Re: Hive compression with external table

2012-11-06 Thread Krishna Rao
Thanks for the reply. Compressed sequence files with compression might work.
However, it's not clear to me if it's possible to read Sequence files using
an external table.

On 5 November 2012 16:04, Edward Capriolo edlinuxg...@gmail.com wrote:

 Compression is a confusing issue. Sequence files that are in block
 format are always split table regardless of what compression for the
 block is chosen.The Programming Hive book has an entire section
 dedicated to the permutations of compression options.

 Edward
 On Mon, Nov 5, 2012 at 10:57 AM, Krishna Rao krishnanj...@gmail.com
 wrote:
  Hi all,
 
  I'm looking into finding a suitable format to store data in HDFS, so that
  it's available for processing by Hive. Ideally I would like to satisfy
 the
  following:
 
  1. store the data in a format that is readable by multiple Hadoop
 projects
  (eg. Pig, Mahout, etc.), not just Hive
  2. work with a Hive external table
  3. store data in a compressed format that is splittable
 
  (1) is a requirement because Hive isn't appropriate for all the problems
  that we want to throw at Hadoop.
 
  (2) is really more of a consequence of (1). Ideally we want the data
 stored
  in some open format that is compressed in HDFS.
  This way we can just point Hive, Pig, Mahout, etc at it depending on the
  problem.
 
  (3) is obviously so it plays well with Hadoop.
 
  Gzip is no good because it is not splittable. Snappy looked promising,
 but
  it is splittable only if used with a non-external Hive table.
  LZO also looked promising, but I wonder about whether it is future proof
  given the licencing issues surrounding it.
 
  So far, the only solution I could find that satisfies all the above
 seems to
  be bzip2 compression, but concerns about its performance make me wary
 about
  choosing it.
 
  Is bzip2 the only option I have? Or have I missed some other compression
  option?
 
  Cheers,
 
  Krishna



Re: Hive compression with external table

2012-11-06 Thread Bejoy KS
Hi Krishna

Sequence Files + Snappy compressed would be my recommendation as well. It can 
be processed by managed as well as external tables.
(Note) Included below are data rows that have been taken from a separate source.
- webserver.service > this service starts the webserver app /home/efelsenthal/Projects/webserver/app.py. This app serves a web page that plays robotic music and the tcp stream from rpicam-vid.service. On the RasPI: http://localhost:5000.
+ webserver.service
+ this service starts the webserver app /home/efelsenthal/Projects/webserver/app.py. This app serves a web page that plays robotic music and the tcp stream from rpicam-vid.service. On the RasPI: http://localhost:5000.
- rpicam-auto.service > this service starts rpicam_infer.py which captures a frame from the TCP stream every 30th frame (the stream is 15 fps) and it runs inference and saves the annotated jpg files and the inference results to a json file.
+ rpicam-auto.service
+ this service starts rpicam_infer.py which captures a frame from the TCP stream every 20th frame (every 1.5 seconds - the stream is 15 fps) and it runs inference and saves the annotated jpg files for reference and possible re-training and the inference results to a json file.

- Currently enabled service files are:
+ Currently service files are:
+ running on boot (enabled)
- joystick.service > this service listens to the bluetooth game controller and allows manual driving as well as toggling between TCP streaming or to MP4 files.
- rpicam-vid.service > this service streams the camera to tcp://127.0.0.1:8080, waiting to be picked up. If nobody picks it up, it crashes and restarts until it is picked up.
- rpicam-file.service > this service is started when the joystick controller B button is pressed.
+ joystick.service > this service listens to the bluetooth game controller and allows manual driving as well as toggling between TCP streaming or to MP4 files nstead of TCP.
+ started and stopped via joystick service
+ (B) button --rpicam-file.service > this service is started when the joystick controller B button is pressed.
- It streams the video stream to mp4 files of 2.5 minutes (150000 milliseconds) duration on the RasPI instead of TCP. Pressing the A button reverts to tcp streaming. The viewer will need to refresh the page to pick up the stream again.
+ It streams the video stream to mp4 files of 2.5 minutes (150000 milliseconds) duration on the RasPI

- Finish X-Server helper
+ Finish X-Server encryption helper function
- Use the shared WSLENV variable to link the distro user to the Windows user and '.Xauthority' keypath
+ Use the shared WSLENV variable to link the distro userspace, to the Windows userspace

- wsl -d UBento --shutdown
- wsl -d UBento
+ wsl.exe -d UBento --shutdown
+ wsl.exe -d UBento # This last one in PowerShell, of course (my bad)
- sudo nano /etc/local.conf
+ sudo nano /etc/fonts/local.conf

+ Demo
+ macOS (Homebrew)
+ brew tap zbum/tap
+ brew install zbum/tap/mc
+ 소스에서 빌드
There is no difference in storage formats for managed and external tables. 


Also this can be consumed by mapred or pig directly.


Regards
Bejoy KS

Sent from handheld, please excuse typos.

-Original Message-
From: Krishna Rao krishnanj...@gmail.com
Date: Tue, 6 Nov 2012 09:50:33 
To: user@hive.apache.org
Reply-To: user@hive.apache.org
Subject: Re: Hive compression with external table

Thanks for the reply. Compressed sequence files with compression might work.
However, it's not clear to me if it's possible to read Sequence files using
an external table.

On 5 November 2012 16:04, Edward Capriolo edlinuxg...@gmail.com wrote:

 Compression is a confusing issue. Sequence files that are in block
 format are always split table regardless of what compression for the
 block is chosen.The Programming Hive book has an entire section
 dedicated to the permutations of compression options.

 Edward
 On Mon, Nov 5, 2012 at 10:57 AM, Krishna Rao krishnanj...@gmail.com
 wrote:
  Hi all,
 
  I'm looking into finding a suitable format to store data in HDFS, so that
  it's available for processing by Hive. Ideally I would like to satisfy
 the
  following:
 
  1. store the data in a format that is readable by multiple Hadoop
 projects
  (eg. Pig, Mahout, etc.), not just Hive
  2. work with a Hive external table
  3. store data in a compressed format that is splittable
 
  (1) is a requirement because Hive isn't appropriate for all the problems
  that we want to throw at Hadoop.
 
  (2) is really more of a consequence of (1). Ideally we want the data
 stored
  in some open format that is compressed in HDFS.
  This way we can just point Hive, Pig, Mahout, etc at it depending on the
  problem.
 
  (3) is obviously so it plays well with Hadoop.
 
  Gzip is no good because it is not splittable. Snappy looked promising,
 but
  it is splittable only if used with a non-external Hive table.
  LZO also looked promising, but I wonder about whether it is future proof
  given the licencing issues surrounding it.
 
  So far, the only solution I could find that satisfies all the above
 seems to
  be bzip2 compression, but concerns about its performance make me wary
 about
  choosing it.
 
  Is bzip2 the only option I have? Or have I missed some other compression
  option?
 
  Cheers,
 
  Krishna




Hive compression with external table

2012-11-05 Thread Krishna Rao
Hi all,

I'm looking into finding a suitable format to store data in HDFS, so that
it's available for processing by Hive. Ideally I would like to satisfy the
following:

1. store the data in a format that is readable by multiple Hadoop projects
(eg. Pig, Mahout, etc.), not just Hive
2. work with a Hive external table
3. store data in a compressed format that is splittable

(1) is a requirement because Hive isn't appropriate for all the problems
that we want to throw at Hadoop.

(2) is really more of a consequence of (1). Ideally we want the data stored
in some open format that is compressed in HDFS.
This way we can just point Hive, Pig, Mahout, etc at it depending on the
problem.

(3) is obviously so it plays well with Hadoop.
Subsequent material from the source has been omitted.